Task item
Read the data below. Then repeat all of it exactly.

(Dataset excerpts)
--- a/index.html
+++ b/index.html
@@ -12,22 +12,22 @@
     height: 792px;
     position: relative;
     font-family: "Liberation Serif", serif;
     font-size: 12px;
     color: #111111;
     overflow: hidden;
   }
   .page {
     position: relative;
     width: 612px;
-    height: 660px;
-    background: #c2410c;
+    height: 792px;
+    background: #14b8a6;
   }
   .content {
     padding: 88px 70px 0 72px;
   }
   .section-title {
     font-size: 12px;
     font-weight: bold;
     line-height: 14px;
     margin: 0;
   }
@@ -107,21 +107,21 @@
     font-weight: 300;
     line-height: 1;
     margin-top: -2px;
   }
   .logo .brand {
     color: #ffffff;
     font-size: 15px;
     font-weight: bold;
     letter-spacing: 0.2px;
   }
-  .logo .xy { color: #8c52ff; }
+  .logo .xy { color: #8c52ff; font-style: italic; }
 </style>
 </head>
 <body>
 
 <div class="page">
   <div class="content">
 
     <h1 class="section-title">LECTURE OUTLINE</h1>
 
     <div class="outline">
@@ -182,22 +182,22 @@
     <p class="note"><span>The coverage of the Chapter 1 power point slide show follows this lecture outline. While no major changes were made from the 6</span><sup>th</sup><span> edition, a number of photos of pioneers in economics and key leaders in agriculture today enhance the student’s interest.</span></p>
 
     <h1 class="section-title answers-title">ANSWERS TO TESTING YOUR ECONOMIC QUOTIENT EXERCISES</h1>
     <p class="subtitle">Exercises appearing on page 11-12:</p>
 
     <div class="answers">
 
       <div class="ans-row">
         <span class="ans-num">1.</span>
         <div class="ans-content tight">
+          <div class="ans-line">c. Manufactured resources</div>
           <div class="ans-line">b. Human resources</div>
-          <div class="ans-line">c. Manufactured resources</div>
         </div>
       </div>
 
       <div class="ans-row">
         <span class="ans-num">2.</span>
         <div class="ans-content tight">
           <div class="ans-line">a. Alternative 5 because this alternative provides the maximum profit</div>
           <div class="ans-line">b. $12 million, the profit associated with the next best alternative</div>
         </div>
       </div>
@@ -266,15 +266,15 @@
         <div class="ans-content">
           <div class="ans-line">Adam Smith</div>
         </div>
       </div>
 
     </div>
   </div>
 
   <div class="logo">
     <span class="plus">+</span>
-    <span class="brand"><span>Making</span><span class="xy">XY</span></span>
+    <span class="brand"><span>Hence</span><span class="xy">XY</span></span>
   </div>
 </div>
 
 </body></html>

Reply to the task
--- a/index.html
+++ b/index.html
@@ -12,22 +12,22 @@
     height: 792px;
     position: relative;
     font-family: "Liberation Serif", serif;
     font-size: 12px;
     color: #111111;
     overflow: hidden;
   }
   .page {
     position: relative;
     width: 612px;
-    height: 660px;
-    background: #c2410c;
+    height: 792px;
+    background: #14b8a6;
   }
   .content {
     padding: 88px 70px 0 72px;
   }
   .section-title {
     font-size: 12px;
     font-weight: bold;
     line-height: 14px;
     margin: 0;
   }
@@ -107,21 +107,21 @@
     font-weight: 300;
     line-height: 1;
     margin-top: -2px;
   }
   .logo .brand {
     color: #ffffff;
     font-size: 15px;
     font-weight: bold;
     letter-spacing: 0.2px;
   }
-  .logo .xy { color: #8c52ff; }
+  .logo .xy { color: #8c52ff; font-style: italic; }
 </style>
 </head>
 <body>
 
 <div class="page">
   <div class="content">
 
     <h1 class="section-title">LECTURE OUTLINE</h1>
 
     <div class="outline">
@@ -182,22 +182,22 @@
     <p class="note"><span>The coverage of the Chapter 1 power point slide show follows this lecture outline. While no major changes were made from the 6</span><sup>th</sup><span> edition, a number of photos of pioneers in economics and key leaders in agriculture today enhance the student’s interest.</span></p>
 
     <h1 class="section-title answers-title">ANSWERS TO TESTING YOUR ECONOMIC QUOTIENT EXERCISES</h1>
     <p class="subtitle">Exercises appearing on page 11-12:</p>
 
     <div class="answers">
 
       <div class="ans-row">
         <span class="ans-num">1.</span>
         <div class="ans-content tight">
+          <div class="ans-line">c. Manufactured resources</div>
           <div class="ans-line">b. Human resources</div>
-          <div class="ans-line">c. Manufactured resources</div>
         </div>
       </div>
 
       <div class="ans-row">
         <span class="ans-num">2.</span>
         <div class="ans-content tight">
           <div class="ans-line">a. Alternative 5 because this alternative provides the maximum profit</div>
           <div class="ans-line">b. $12 million, the profit associated with the next best alternative</div>
         </div>
       </div>
@@ -266,15 +266,15 @@
         <div class="ans-content">
           <div class="ans-line">Adam Smith</div>
         </div>
       </div>
 
     </div>
   </div>
 
   <div class="logo">
     <span class="plus">+</span>
-    <span class="brand"><span>Making</span><span class="xy">XY</span></span>
+    <span class="brand"><span>Hence</span><span class="xy">XY</span></span>
   </div>
 </div>
 
 </body></html>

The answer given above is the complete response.